Joonas Iisalo (born 5 January 1986) is a Finnish basketball coach and former player. He is currently an assistant coach of the Finland national team.

Standing at , Iisalo played as shooting guard during his playing career. He capped for Finnish youth national teams on many occasions.

==Early life==
Joonas Iisalo's father worked as a foreign correspondent in East Berlin in the 1980s.

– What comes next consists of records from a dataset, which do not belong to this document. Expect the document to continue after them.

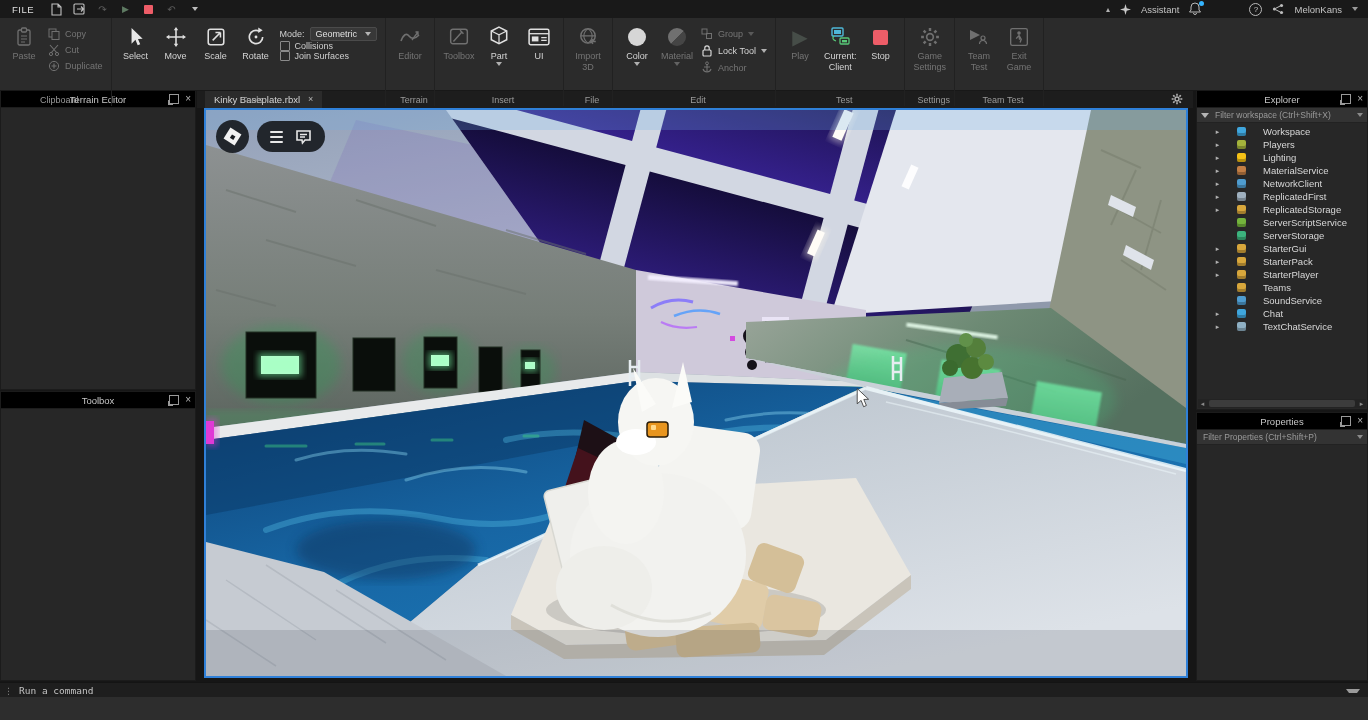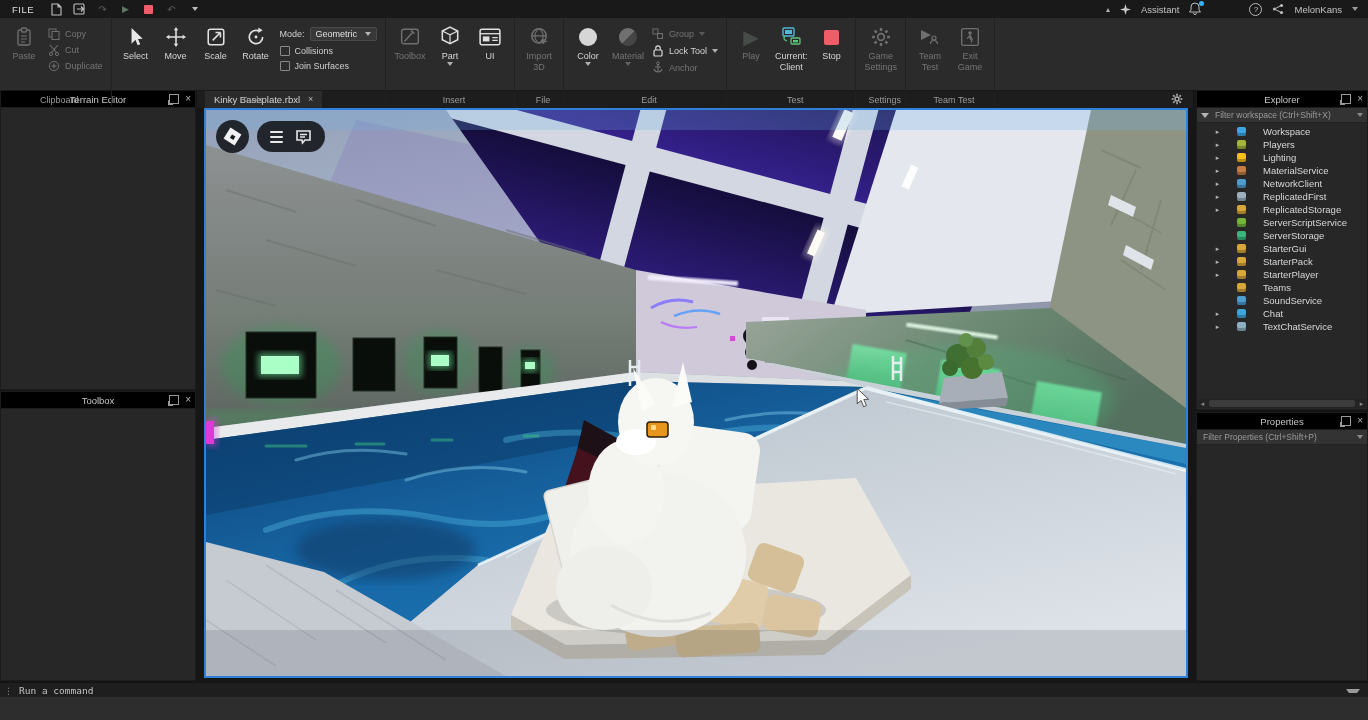--- a/index.html
+++ b/index.html
@@ -40,7 +40,7 @@
   .dis2{opacity:.42;}
   .smallcol{display:flex;flex-direction:column;gap:4px;padding-top:7px;justify-content:space-between;}
   .smallbtn{display:flex;align-items:center;gap:5px;font-size:9px;white-space:nowrap;}
-  .toolopts{display:flex;flex-direction:column;gap:5px;padding-top:6px;font-size:9px;}
+  .toolopts{display:flex;flex-direction:column;padding-top:6px;font-size:9px;}
   .moderow{display:flex;align-items:center;gap:5px;}
   .dropdown{background:#383838;border:1px solid #4b4b4b;border-radius:2px;padding:1px 5px;display:flex;
     align-items:center;gap:8px;color:#e0e0e0;}

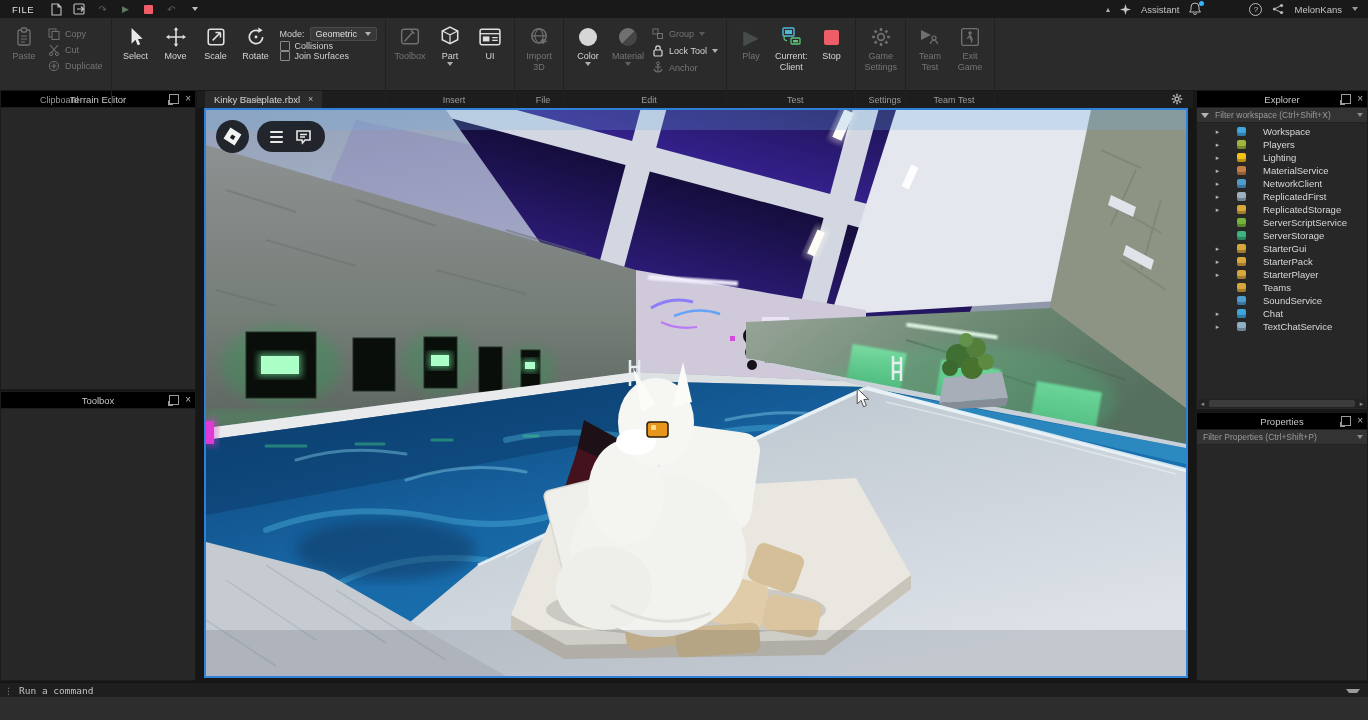--- a/index.html
+++ b/index.html
@@ -264,6 +264,18 @@
       <div class="rgroup-label">Tools</div>
     </div>
 
+    <div class="rgroup">
+      <div class="bigbtn dis2">
+        <span class="bicon">
+          <svg width="22" height="20" viewBox="0 0 22 20">
+              <path d="M2,14 Q6,4 10,9 T20,8" fill="none" stroke="#cfcfcf" stroke-width="1.6"></path>
+              <path d="M13,13 L19,5 M16.5,5 L19,5 L19,8" stroke="#cfcfcf" stroke-width="1.3" fill="none"></path>
+            </svg>
+        </span>
+        <span>Editor</span>
+      </div>
+      <div class="rgroup-label">Terrain</div>
+    </div>
 
     <div class="rgroup">
       <div class="bigbtn dis2">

Both Joonas and his older brother Tuomas later became professional basketball coaches. Their sister Meri Valkama became a journalist who won the 2021 prize for best debut novel in Finland with her book "Sinun, Margot" where she describes the story of the Iisalo family.

==Coaching career==
Joonas coached as an associate head coach to his brother Tuomas for the Crailsheim Merlins and for the Telekom Baskets Bonn. For the 2022–23 season, he switched teams to become head coach of the Bundesliga competitor MLP Academics Heidelberg. On 27 September 2023, he extended his contract with Heidelberg, signing a deal until the end of 2025–26 season.

In October 2025, it was announced that Iisalo would join the coaching staff of the Finland national team, to replace Hanno Möttölä.

==Coaching style==
According to reports, the Iisalo style has been based on pace, many three-point shots and strong offensive rebounding.

==Personal==
Joonas Iisalo is married and has three children. In October 2025, he revealed they are expecting their fourth child.